BEGIN Exercise data

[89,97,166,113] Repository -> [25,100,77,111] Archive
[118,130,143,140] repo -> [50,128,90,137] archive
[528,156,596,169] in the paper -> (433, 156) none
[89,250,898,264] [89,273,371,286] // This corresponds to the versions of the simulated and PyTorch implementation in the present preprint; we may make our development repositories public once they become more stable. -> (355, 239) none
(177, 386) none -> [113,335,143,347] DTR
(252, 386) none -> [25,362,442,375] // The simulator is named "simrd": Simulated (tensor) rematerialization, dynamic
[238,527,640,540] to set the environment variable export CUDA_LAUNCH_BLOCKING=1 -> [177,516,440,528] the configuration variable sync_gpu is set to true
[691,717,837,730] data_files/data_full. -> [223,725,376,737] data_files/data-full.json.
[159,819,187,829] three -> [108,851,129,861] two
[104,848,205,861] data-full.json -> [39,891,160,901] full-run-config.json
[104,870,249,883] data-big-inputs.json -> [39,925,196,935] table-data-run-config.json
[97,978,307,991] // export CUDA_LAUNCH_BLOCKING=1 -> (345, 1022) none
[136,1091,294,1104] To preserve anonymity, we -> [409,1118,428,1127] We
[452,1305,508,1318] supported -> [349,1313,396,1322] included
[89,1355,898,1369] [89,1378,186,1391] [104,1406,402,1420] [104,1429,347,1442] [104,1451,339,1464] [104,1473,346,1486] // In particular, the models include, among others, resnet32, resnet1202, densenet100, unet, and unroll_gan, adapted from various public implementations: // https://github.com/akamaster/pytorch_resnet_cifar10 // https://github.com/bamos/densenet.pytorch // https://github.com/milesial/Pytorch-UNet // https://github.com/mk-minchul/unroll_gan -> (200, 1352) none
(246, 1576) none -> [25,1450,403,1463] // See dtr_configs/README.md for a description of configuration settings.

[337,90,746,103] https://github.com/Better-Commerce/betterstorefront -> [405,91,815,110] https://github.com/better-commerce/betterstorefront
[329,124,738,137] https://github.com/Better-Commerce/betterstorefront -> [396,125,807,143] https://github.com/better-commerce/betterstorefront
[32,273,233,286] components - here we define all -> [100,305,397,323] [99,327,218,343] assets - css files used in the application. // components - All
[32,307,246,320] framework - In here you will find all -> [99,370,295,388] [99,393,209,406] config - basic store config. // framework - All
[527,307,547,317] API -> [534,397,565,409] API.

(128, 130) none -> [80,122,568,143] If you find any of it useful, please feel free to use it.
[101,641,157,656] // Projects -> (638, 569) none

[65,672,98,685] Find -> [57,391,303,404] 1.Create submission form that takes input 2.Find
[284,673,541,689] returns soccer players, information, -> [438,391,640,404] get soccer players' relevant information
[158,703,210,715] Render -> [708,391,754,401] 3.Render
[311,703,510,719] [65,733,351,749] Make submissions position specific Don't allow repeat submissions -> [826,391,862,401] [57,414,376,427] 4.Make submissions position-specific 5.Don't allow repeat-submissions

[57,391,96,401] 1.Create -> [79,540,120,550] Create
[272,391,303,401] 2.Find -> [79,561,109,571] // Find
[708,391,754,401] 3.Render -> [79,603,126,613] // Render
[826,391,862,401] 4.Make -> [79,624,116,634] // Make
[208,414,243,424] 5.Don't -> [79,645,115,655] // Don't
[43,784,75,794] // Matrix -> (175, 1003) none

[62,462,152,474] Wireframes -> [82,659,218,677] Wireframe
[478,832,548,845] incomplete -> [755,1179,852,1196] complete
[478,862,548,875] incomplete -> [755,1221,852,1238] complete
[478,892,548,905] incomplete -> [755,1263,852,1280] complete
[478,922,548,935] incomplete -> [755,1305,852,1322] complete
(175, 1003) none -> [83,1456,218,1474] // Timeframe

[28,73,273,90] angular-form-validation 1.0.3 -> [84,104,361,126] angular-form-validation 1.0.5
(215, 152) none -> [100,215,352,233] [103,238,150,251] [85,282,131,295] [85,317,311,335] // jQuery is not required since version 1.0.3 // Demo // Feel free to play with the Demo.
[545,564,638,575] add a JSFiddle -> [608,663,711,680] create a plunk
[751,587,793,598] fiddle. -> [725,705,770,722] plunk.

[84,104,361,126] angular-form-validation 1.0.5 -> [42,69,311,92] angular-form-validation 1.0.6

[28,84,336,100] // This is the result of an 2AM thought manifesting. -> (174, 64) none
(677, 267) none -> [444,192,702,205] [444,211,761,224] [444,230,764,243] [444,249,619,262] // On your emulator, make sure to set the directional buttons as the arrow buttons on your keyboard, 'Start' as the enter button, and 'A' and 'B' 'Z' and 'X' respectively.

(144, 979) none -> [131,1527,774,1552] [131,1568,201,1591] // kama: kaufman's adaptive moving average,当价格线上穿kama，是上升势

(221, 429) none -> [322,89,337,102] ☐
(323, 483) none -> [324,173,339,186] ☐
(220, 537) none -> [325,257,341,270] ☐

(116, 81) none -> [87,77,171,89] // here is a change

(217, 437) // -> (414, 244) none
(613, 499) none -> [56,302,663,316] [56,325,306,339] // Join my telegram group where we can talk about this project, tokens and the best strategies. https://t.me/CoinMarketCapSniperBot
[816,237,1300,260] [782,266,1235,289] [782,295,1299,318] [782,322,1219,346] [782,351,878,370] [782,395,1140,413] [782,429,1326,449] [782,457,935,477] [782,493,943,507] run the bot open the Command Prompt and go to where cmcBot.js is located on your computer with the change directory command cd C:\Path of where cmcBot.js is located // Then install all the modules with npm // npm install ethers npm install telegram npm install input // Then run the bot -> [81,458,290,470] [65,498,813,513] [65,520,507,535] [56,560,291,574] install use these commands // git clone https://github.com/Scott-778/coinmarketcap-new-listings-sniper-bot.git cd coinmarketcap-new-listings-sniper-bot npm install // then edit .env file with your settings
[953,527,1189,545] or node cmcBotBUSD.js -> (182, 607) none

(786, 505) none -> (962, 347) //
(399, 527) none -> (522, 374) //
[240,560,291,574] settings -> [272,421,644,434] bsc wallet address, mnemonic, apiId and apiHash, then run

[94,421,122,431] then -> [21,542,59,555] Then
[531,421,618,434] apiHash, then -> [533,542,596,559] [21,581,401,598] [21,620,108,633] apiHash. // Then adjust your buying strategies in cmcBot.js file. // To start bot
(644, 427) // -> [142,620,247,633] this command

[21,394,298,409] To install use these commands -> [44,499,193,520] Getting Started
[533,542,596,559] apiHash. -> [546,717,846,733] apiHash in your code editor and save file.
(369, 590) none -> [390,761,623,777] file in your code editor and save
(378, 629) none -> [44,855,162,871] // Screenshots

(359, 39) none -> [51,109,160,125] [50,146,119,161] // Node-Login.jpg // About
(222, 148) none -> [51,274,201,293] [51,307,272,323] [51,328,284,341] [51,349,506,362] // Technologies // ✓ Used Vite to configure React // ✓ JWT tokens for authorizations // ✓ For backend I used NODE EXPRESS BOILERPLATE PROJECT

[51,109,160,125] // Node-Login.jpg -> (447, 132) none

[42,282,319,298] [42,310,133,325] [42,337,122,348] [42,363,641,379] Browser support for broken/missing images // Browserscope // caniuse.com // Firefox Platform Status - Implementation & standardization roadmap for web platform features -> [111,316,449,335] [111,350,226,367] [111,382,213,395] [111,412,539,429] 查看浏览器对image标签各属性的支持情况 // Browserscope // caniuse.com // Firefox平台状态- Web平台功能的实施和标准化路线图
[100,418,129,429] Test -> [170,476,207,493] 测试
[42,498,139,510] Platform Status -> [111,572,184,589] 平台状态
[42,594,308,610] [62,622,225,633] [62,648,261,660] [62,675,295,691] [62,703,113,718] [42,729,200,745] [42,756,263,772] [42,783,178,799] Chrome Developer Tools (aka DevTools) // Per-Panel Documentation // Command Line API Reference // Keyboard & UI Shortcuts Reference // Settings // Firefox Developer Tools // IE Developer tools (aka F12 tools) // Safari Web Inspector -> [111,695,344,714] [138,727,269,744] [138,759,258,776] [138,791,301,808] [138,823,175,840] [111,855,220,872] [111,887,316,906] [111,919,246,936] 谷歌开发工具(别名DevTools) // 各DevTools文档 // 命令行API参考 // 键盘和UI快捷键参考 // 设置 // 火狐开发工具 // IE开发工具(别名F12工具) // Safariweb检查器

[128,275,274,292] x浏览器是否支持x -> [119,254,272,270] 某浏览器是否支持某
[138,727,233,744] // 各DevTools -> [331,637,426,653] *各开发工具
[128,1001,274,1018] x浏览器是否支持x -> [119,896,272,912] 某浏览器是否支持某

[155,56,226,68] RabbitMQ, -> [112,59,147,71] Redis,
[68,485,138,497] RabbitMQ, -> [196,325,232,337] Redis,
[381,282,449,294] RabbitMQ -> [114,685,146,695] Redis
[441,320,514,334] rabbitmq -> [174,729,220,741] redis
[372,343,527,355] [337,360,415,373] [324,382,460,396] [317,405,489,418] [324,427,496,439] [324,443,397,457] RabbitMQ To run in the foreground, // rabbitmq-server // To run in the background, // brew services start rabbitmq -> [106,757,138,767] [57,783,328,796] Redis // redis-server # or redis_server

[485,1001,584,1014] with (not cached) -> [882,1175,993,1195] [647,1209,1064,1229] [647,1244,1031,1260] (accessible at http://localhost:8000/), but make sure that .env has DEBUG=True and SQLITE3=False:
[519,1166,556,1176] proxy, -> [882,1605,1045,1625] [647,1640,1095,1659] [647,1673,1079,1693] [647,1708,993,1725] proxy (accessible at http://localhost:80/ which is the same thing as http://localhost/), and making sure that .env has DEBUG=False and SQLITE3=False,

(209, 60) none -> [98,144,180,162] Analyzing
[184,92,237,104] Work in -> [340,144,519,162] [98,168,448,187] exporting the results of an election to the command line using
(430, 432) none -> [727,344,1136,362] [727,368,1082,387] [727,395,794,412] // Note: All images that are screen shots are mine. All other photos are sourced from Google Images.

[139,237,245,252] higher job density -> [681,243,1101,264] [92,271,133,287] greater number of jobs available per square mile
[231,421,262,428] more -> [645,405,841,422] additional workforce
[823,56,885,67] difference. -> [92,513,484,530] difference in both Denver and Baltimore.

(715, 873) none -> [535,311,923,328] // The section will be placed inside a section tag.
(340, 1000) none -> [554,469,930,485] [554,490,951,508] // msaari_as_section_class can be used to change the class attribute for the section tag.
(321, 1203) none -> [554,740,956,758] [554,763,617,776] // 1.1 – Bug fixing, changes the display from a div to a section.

END Exercise data

Take the lines from the top of the data through the one that contains "[97,978,307,991] // export" and copy them exactly, leaving out every line after it.

Result below:
[89,97,166,113] Repository -> [25,100,77,111] Archive
[118,130,143,140] repo -> [50,128,90,137] archive
[528,156,596,169] in the paper -> (433, 156) none
[89,250,898,264] [89,273,371,286] // This corresponds to the versions of the simulated and PyTorch implementation in the present preprint; we may make our development repositories public once they become more stable. -> (355, 239) none
(177, 386) none -> [113,335,143,347] DTR
(252, 386) none -> [25,362,442,375] // The simulator is named "simrd": Simulated (tensor) rematerialization, dynamic
[238,527,640,540] to set the environment variable export CUDA_LAUNCH_BLOCKING=1 -> [177,516,440,528] the configuration variable sync_gpu is set to true
[691,717,837,730] data_files/data_full. -> [223,725,376,737] data_files/data-full.json.
[159,819,187,829] three -> [108,851,129,861] two
[104,848,205,861] data-full.json -> [39,891,160,901] full-run-config.json
[104,870,249,883] data-big-inputs.json -> [39,925,196,935] table-data-run-config.json
[97,978,307,991] // export CUDA_LAUNCH_BLOCKING=1 -> (345, 1022) none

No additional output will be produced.